The text this Easter morning
is from Paul's first letter to the Corinthians, chapter 15 verses
16 to 26:
For if the
dead are not raised, then Christ has
not been raised. 17If Christ has not
been raised, your faith is futile
and you are still in your sins.
18Then those also who have died in
Christ have perished. 19If for this
life only we have hoped in Christ,
we are of all people most to be
pitied.
20 But in
fact Christ has been raised from the
dead, the first fruits of those who
have died. 21For since death came
through a human being, the
resurrection of the dead has also
come through a human being; 22for as
all die in Adam, so all will be made
alive in Christ. 23But each in his
own order: Christ the first fruits,
then at his coming those who belong
to Christ. 24Then comes the end,
when he hands over the kingdom to
God the Father, after he has
destroyed every ruler and every
authority and power. 25For he must
reign until he has put all his
enemies under his feet. 26The last
enemy to be destroyed is death.
A fisherman and his wife went crabbing
off the coast when a sneaker wave caught them by surprise,
washed the wife overboard.

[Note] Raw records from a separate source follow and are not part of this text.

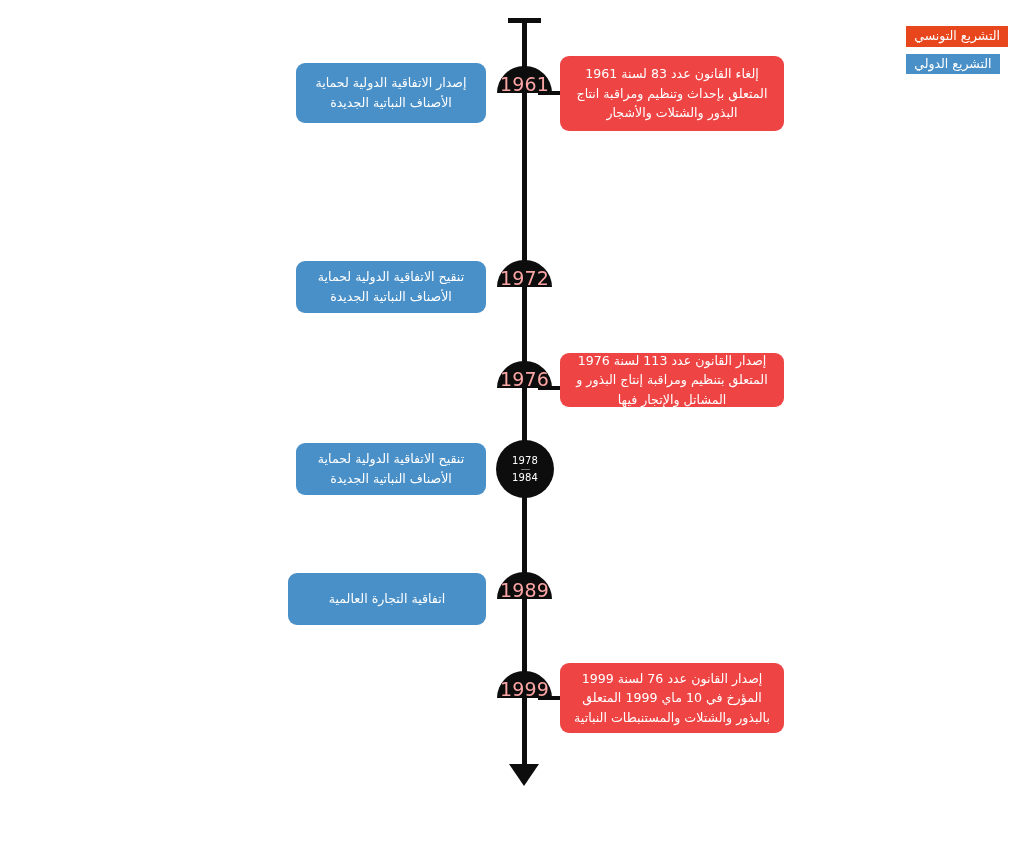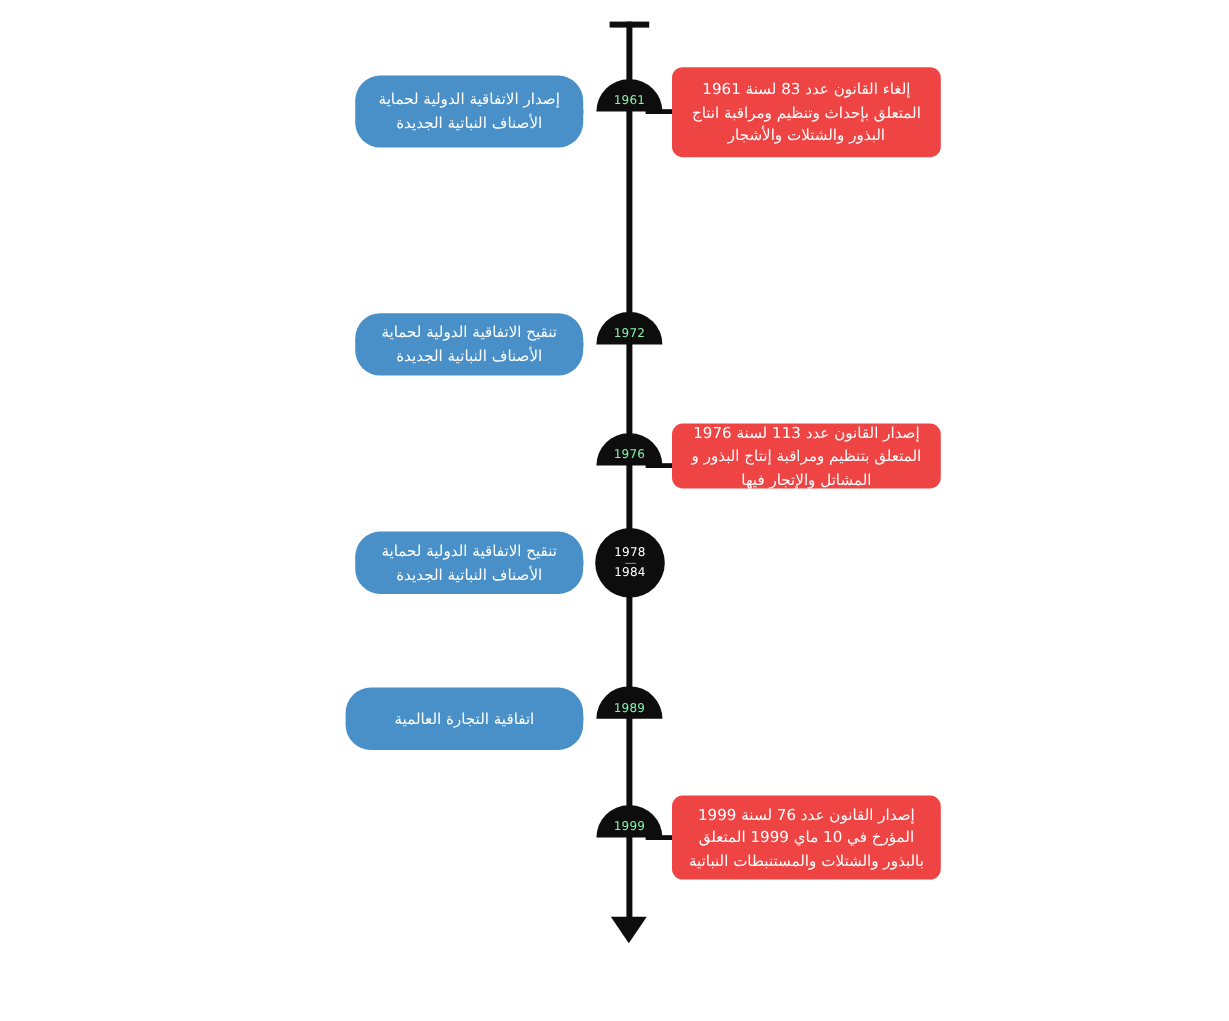"التشريع التونسي" div.legend { html: none -> <div> <div>التشريع التونسي</div> <div>التشريع الدولي</div> </div> }
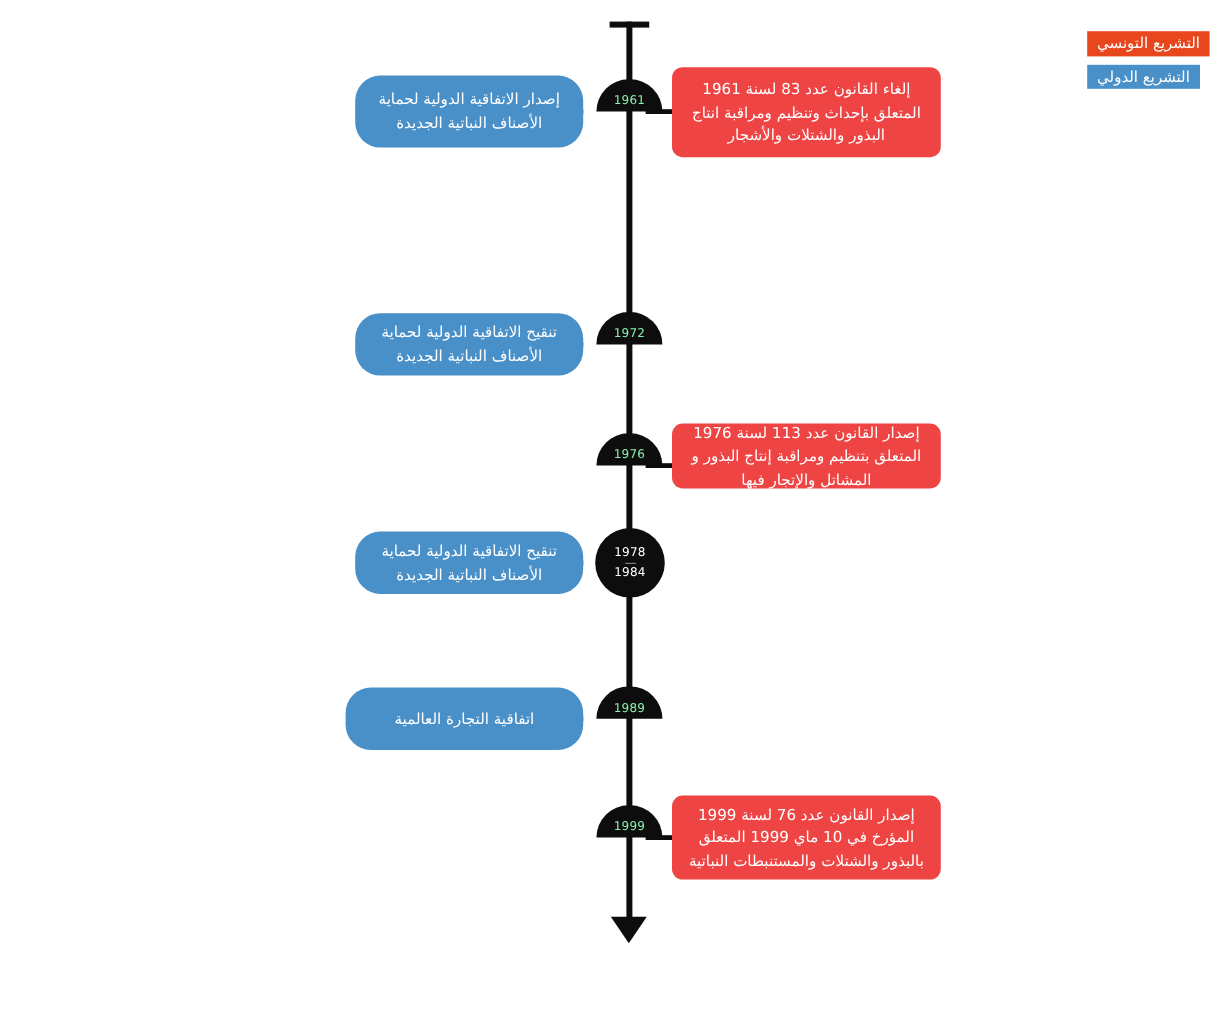"إصدار الاتفاقية الدولية لحماية الأصناف" .card.intl { border-radius: 21px -> none }
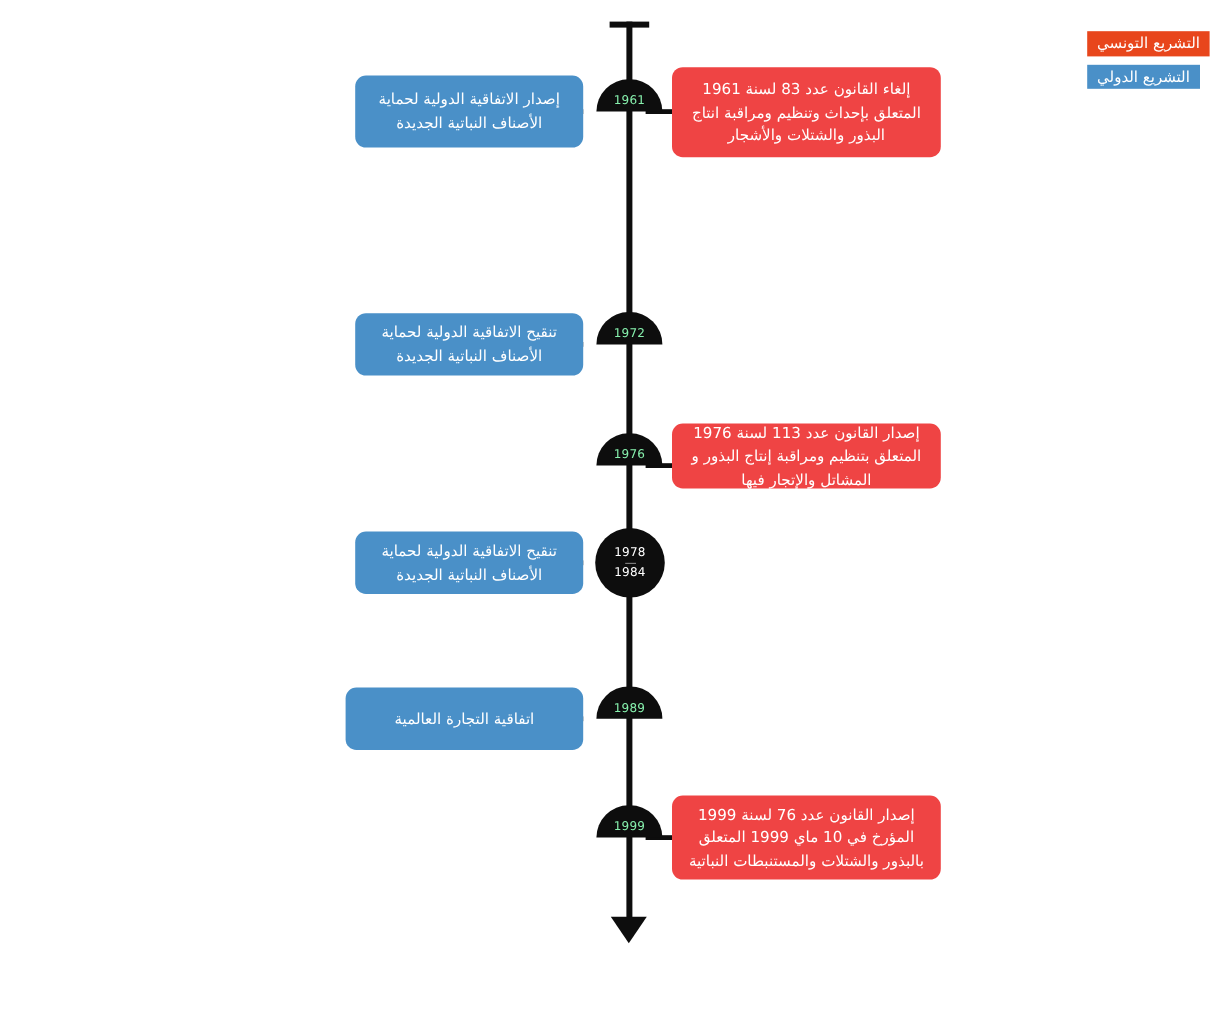"1961" .marker-half .year { color: #86efac -> #fca5a5; font-size: 10px -> 19px }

The fisherman dove in after her, but
the water was murky, her clothes were heavy, she sank quickly to
the bottom and he couldn't find her. After trying for hours and
hours in frustration, despair and exhaustion, finally he gave up
the search, went back to shore, notified the authorities. Very
distraught, he went home.
A couple of days later, a fellow fishermen and that he
recognizes, Joe, comes to his door. And Fred, the fisherman,
goes to the door and says: "Joe, what is it?". He says, "Fred,
I'm sorry to tell you that I have bad news. But I also have good
news and great news". Fred says "Well, what's the bad news,
Joe?". Joe says, "Fred, we did find your wife. She was tangled
up in one of my traps, we pulled her up this morning. I'm so
sorry, she meant a lot to all of us". Fred said, "Thank you Joe,
I know it's sincere, and I was prepared for the worst".
"So what's the good news?". Joe said "Well, when we pulled her
up, she had half a dozen good sized lobster and a dozen snow
crabs hanging onto her".
Fred was a little aghast at the crassness of his friend. He
asked "What's the great news?".
Joe replied: "We're going to pull her up again tomorrow" :).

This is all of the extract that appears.